L’objectif affiché par le Gouvernement de l’époque était d’aller vite pour la revalorisation de l’APA, la mise en place de la conférence des financeurs, la création d’un congé proche-aidant ou la réforme de tarification des EHPAD. L’application de ces mesures était précisée dès 2016 à l’issue de multiples sessions de concertation.

L’examen de l’application de la loi ASV et les auditions conduites ont permis d’identifier plusieurs difficultés :

• Une application disparate et hétérogène d’un territoire à l’autre : si des règles nationales uniformes ont été définies, leur mise en œuvre fut très inégale tant du point de vue des délais, que du contenu de l’accompagnement. Les Départements ont été confortés dans leur rôle de chef de file, mais les délais entre la publication des textes et de leur entrée en vigueur ont engendré une véritable course contre la montre et accentué les disparités.

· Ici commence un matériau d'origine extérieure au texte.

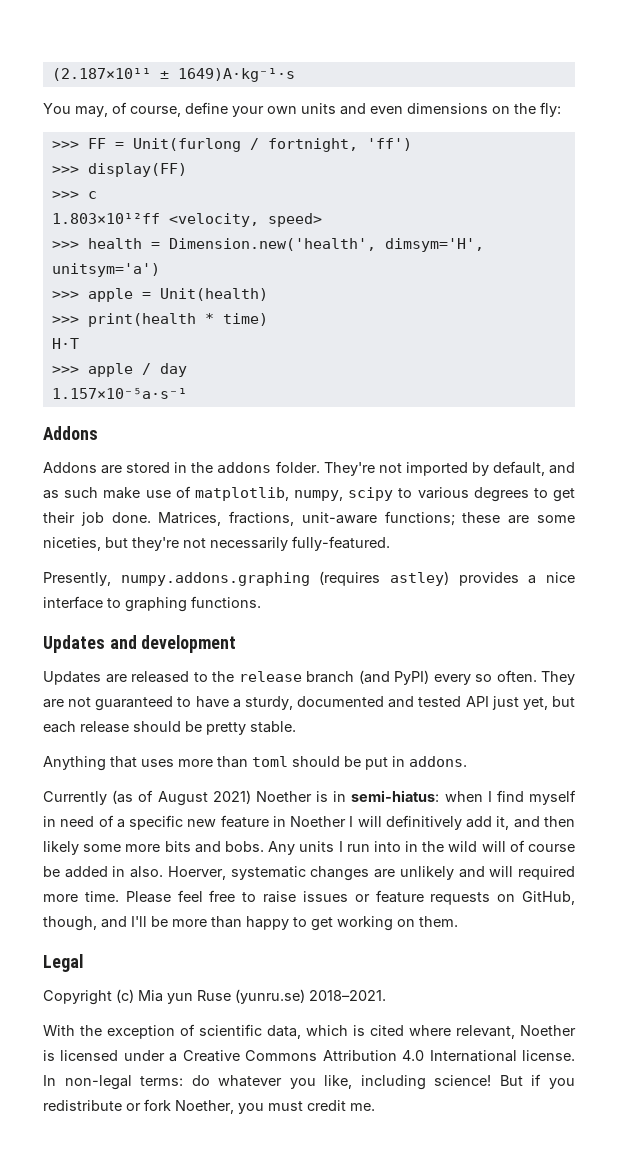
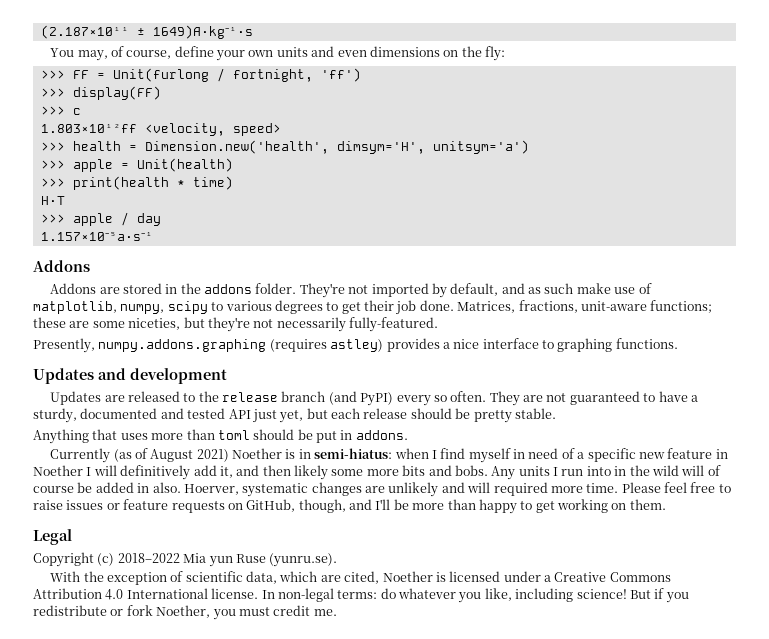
(134, 996) none -> [117,553,180,563] 2018–2022
[235,989,386,1004] (yunru.se) 2018–2021. -> [269,553,338,567] (yunru.se).
[353,1025,515,1039] is cited where relevant, -> [320,571,380,584] are cited,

• Des volets plus précis ont pâti de difficultés d’application ou d’appropriation comme la mobilisation du droit au répit, le financement des aides techniques et individuelles, la mise en place du CDCA (Conseil De la Citoyenneté et de l’Autonomie). C’est au global la politique de prévention souhaitée par cette loi qui a eu des difficultés à se décliner

• Le point de départ de cette loi était bien le maintien à domicile, les multiples chantiers engagés simultanément nécessitent encore des phases de transitions et d’accompagnement.

Après les nombreuses auditions et pour avoir en tant que Vice-Présidente du Conseil Départemental de Seine-Maritime participé à la mise en œuvre de cette loi, plusieurs préconisations ont été établies partant toutes du constat de la nécessité d’une approche centrée la personne, son libre choix, ses besoins ses attentes, son parcours, plutôt que sur une démarche cloisonnée abordant les secteurs de la dépendance par thématique.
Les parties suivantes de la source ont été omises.